My name is Sara Velasquez (and that is me pictured above). Until today, I was completely anti blogs…didn’t (and not totally sure to this point) quite understand why people needed to share their innermost thoughts or write messages about random topics to be viewed by anyone on this wonderful platform we call the Internet. Blogging was something I could not see myself ever doing, but here I am… For the next few weeks I will be participating in a Personal/Organizational Branding crash course. I was given the task today to define and declare my value. After much soul searching, I was at a major loss.
What can you do uniquely well to help others?

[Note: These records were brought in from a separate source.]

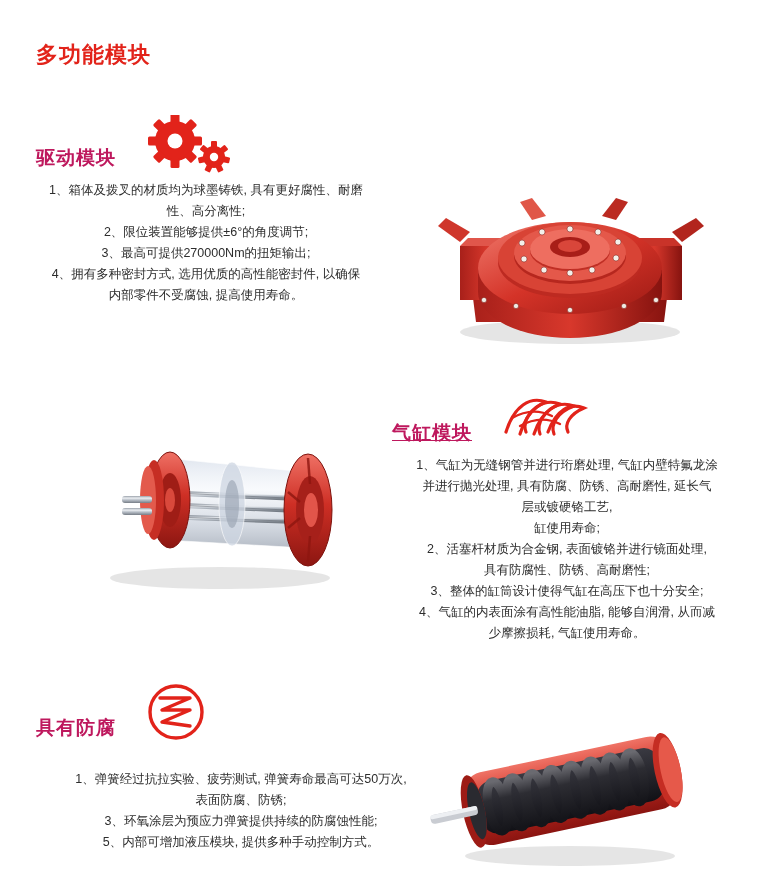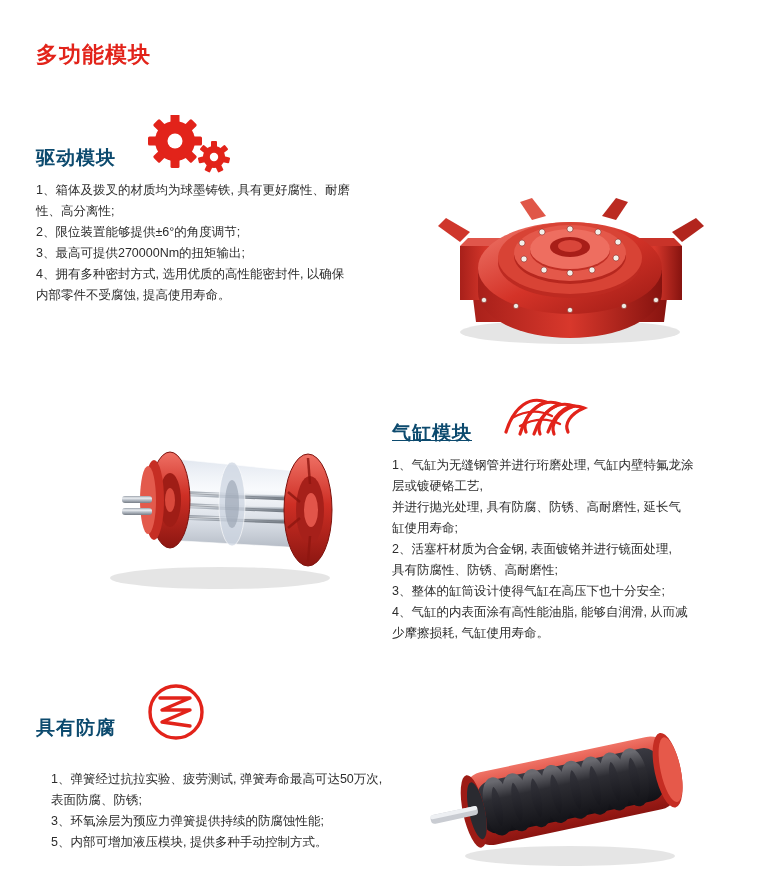--- a/index.html
+++ b/index.html
@@ -36,7 +36,7 @@
     position: absolute;
     font-size: 19px;
     font-weight: bold;
-    color: #0c4a6e;
+    color: #be185d;
     letter-spacing: 1px;
     white-space: nowrap;
   }

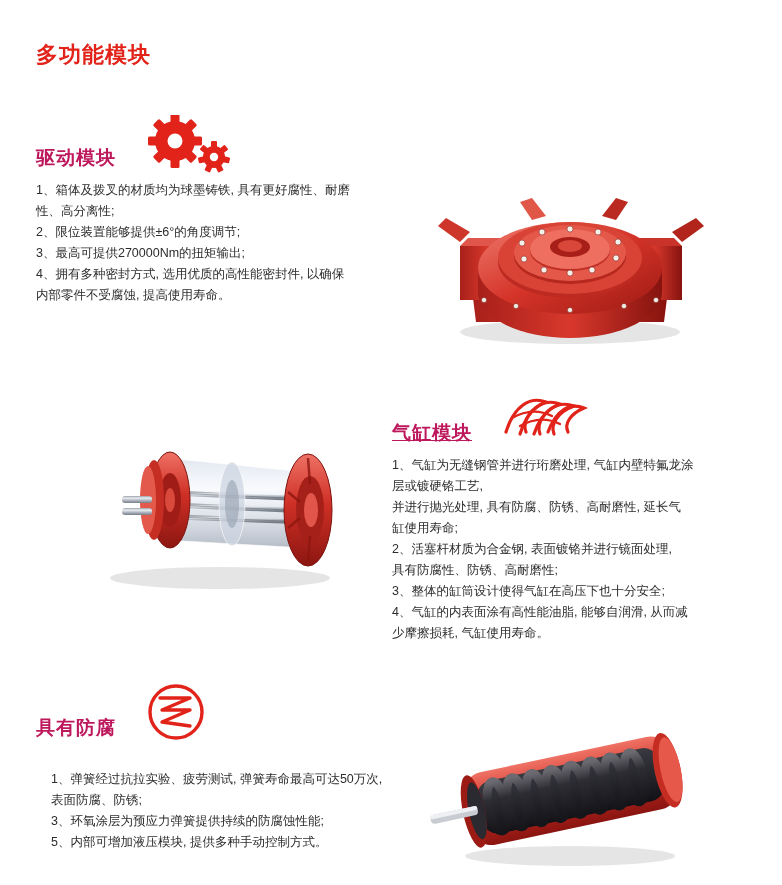--- a/index.html
+++ b/index.html
@@ -45,6 +45,7 @@
     font-size: 12.5px;
     line-height: 21px;
     color: #2d2d2d;
+    text-align: center;
   }
   .sec-body p { margin: 0; }
 

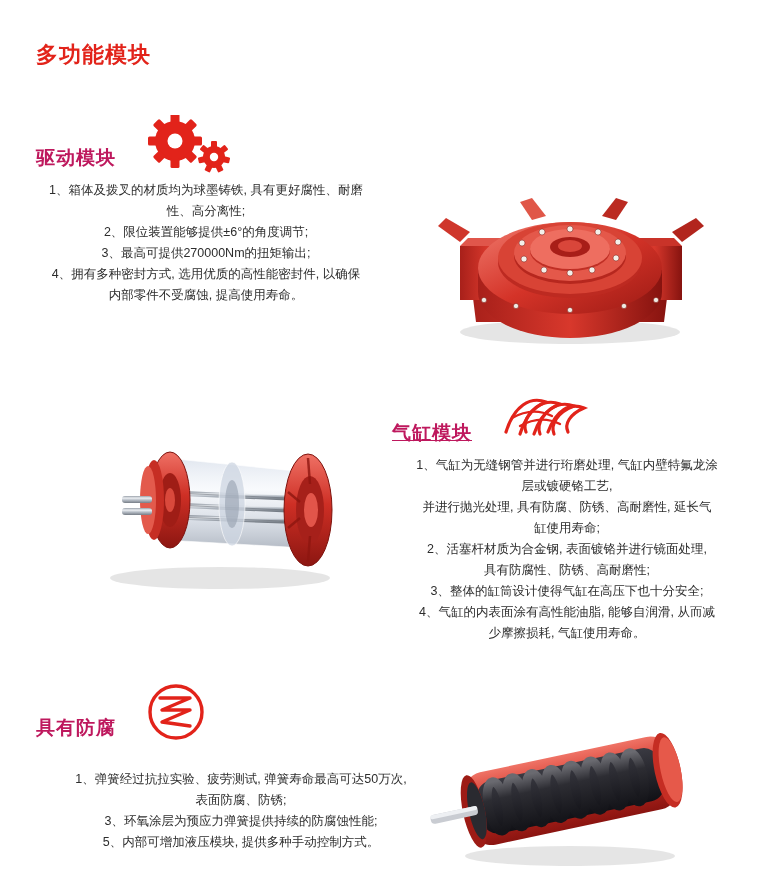--- a/index.html
+++ b/index.html
@@ -214,8 +214,8 @@
 
     <div class="sec-body" style="left:392px; top:455px; width:350px;">
       <p>1、气缸为无缝钢管并进行珩磨处理, 气缸内壁特氟龙涂</p>
+      <p>并进行抛光处理, 具有防腐、防锈、高耐磨性, 延长气</p>
       <p>层或镀硬铬工艺,</p>
-      <p>并进行抛光处理, 具有防腐、防锈、高耐磨性, 延长气</p>
       <p>缸使用寿命;</p>
       <p>2、活塞杆材质为合金钢, 表面镀铬并进行镜面处理,</p>
       <p>具有防腐性、防锈、高耐磨性;</p>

Do you have an “about me” statement?
I’ve been in what I’ll call a funk the past few years. I love what I do and I think I’m pretty good at it. But I’m definitely not happy. Whether it’s work, family, or just life in general… Something has got to change! Not just for my sanity, but rather that I truly do want to lead a life that adds value to the world I’m living in. I know I’m not living life to my fullest potential right now and I have made the decision to make a change today…one that hopefully will start (or continue) me on a journey through this experience we call life where at the end someone will be able to say without a doubt, I made a difference…I added value! As mentioned above, I did do some critical thinking about my personal and professional value for a time today. What I found was that I wasn’t sure about “values I bring to the table” per say, but that which I value most in life is being “Auntie Sara”. I have 4 nephews and 1 niece…plus the other kiddos who have come to know me as auntie or aunt Sara over the years. What I lack is the ability to nail down exactly what value I bring to my professional world. I love and cherish these kids and I think that’s where I need to start in order to fully discover my value. They are who come to mind when I read the probing questions:
Who do you want to help?
How do you want to help them?
Why do you do these things?
Although I have many technical skills and abilities, professionally I feel like I’m just out of place (possibly out of tune) with others around me. Bear with me as I use the next few weeks to work through my own personal and professional branding. Hopefully there will be growth as I build the conversation around my value.